As with any list, there are some outliers: Yotsuba&!, a slice-of-life comedy about a bachelor who adopts a tot with green pigtails, seems more a sentimental favorite than a classic title. The same could be said for Fruits Basket, which sold like hotcakes in the mid-2000s, but is already beginning to look a little dated. I say this not to diminish either series, but to observe that canon-building is a difficult and fascinating process; works that might seem essential to us now may recede in importance (and vice versa).

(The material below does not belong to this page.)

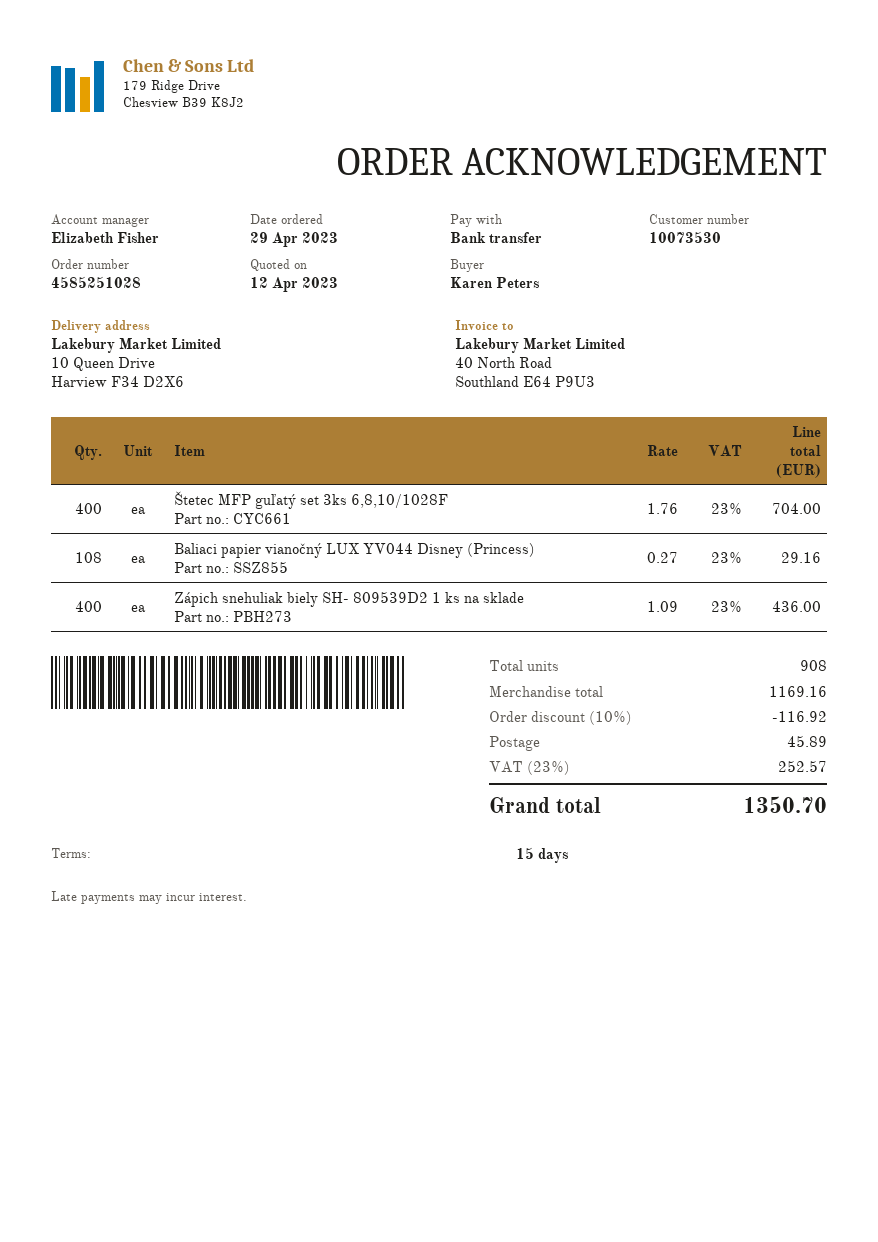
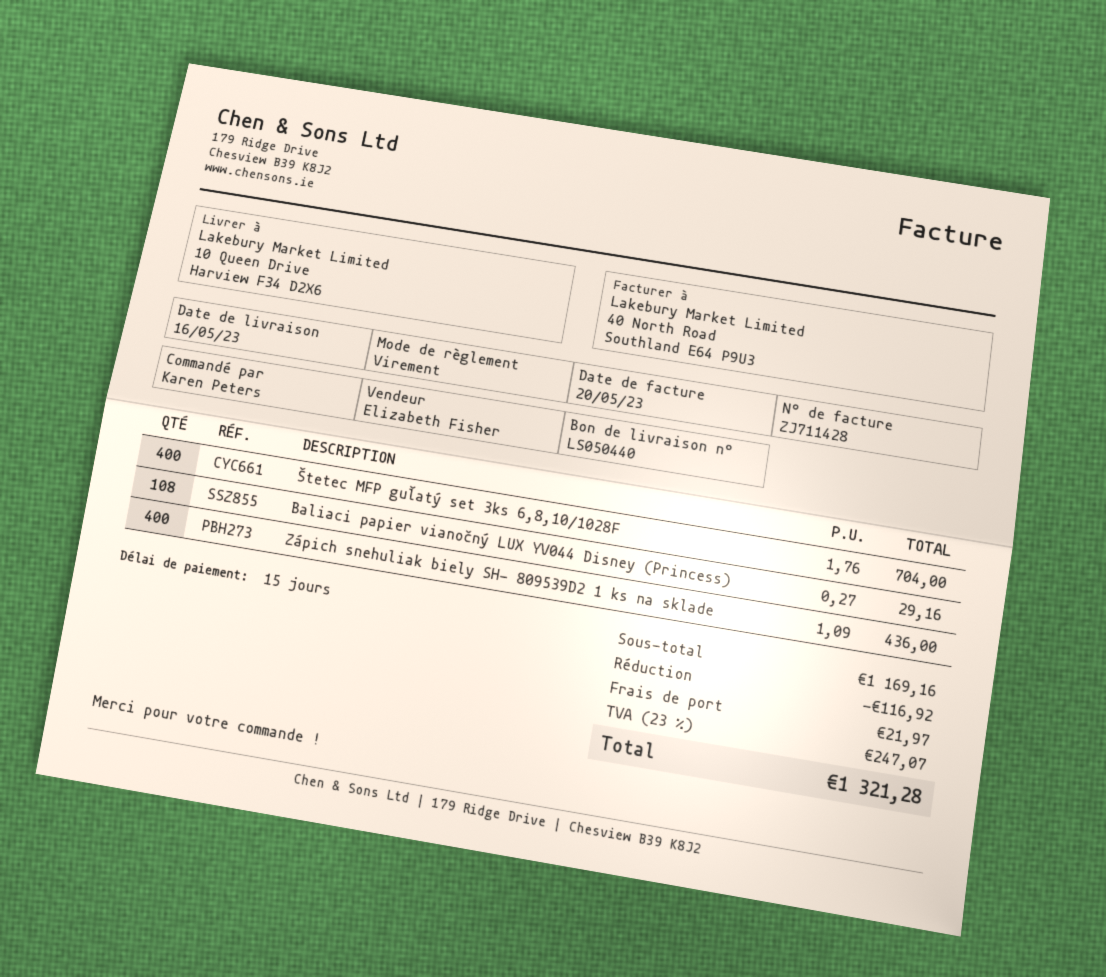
shipping: 45.89 -> 21.97
tax: 23% = 252.57 -> 23% = 247.07
total: 1350.70 -> 1321.28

So what do these nominations tell us about the current state of manga in the US? First, that visibility and longevity were key factors in determining which titles made this list, and which ones didn’t. Second, that critics gravitated towards artists whose work could be labeled as “great,” “important,” or “pioneering” –- in short, artists whose work neatly conforms to Western notions of genius, a peculiar standard for a medium that is unabashedly conceived as mainstream entertainment. Third, that readers tended to nominate titles that fell within respectable genres; some of manga’s most distinctive voices –- Kazuo Umezu, Yoshiharu Tsuege, Suehiro Maruo –- are absent from the list. And fourth, that only a tiny amount of manga has been translated for English-speaking audiences; seminal works such as The Rose of Versailles, GeGeGe no Kitaro, The Song of the Wind in the Trees, and Left Hand of God, Right Hand of the Devil have yet to be licensed here, begging the question of what results the next Best Comics Poll might yield.

Best Comics Poll Index

11 thoughts on “Manga and the Best Comics Poll

  1. I had no idea Tezuka did a Beethoven bio. That sounds pretty entertaining.

    I’m also curious…is the Western “great man” notion of art very different from Japanese ideas of canonicity? I didn’t realize there was that much of a disconnect….

  2. Western comics were also conceived of as “mainstream entertainment” for quite awhile…and some of those who basically saw themselves as entertainers were later labeled “geniuses.”

  3. Tezuka only completed two volumes of Ludwig B. before his death. Like Buddha, it’s as much a “biography” of the period as it is an actual biography of the man, offering a kaleidoscopic view of life in late eighteenth-century Austria. The cartooning is really beautiful; there are some hokey but very effective scenes of Beethoven at the piano which really give the feeling of being in the room with a performer.

    As for Western vs. Eastern notions of canon, I don’t know that there is an appreciable difference; I’m just being mindful of the fact that most of the poll participants are voting from a Western point of view, and are likely to choose the creators who best fit into our own, culturally determined narrative about which comics are the “best.”

  4. “And Otomo wasn’t afraid to cross the line into outright horror, as Kaneda’s grotesque bodily mutations attest.”

    You mean Tetsuo.

  5. @Eric: You’re absolutely right — a lot of what I’ve said here could be applied to almost any of the other categories of comics that are represented in the poll. Heck, the same could be said of many other forms of commercial entertainment, too: Alfred Hitchcock’s films, Louis Armstrong’s recordings with the Hot Fives and Sevens.

    Helen McCarthy makes a great point in The Art of Osamu Tezuka that Tezuka saw himself as an entertainer. Not that he didn’t aspire to be more, or to be the preeminent creator of his generation, but that he really wanted to be popular, and reach big audiences. I think it’s always good to keep that in mind when engaging in a canon-building exercise.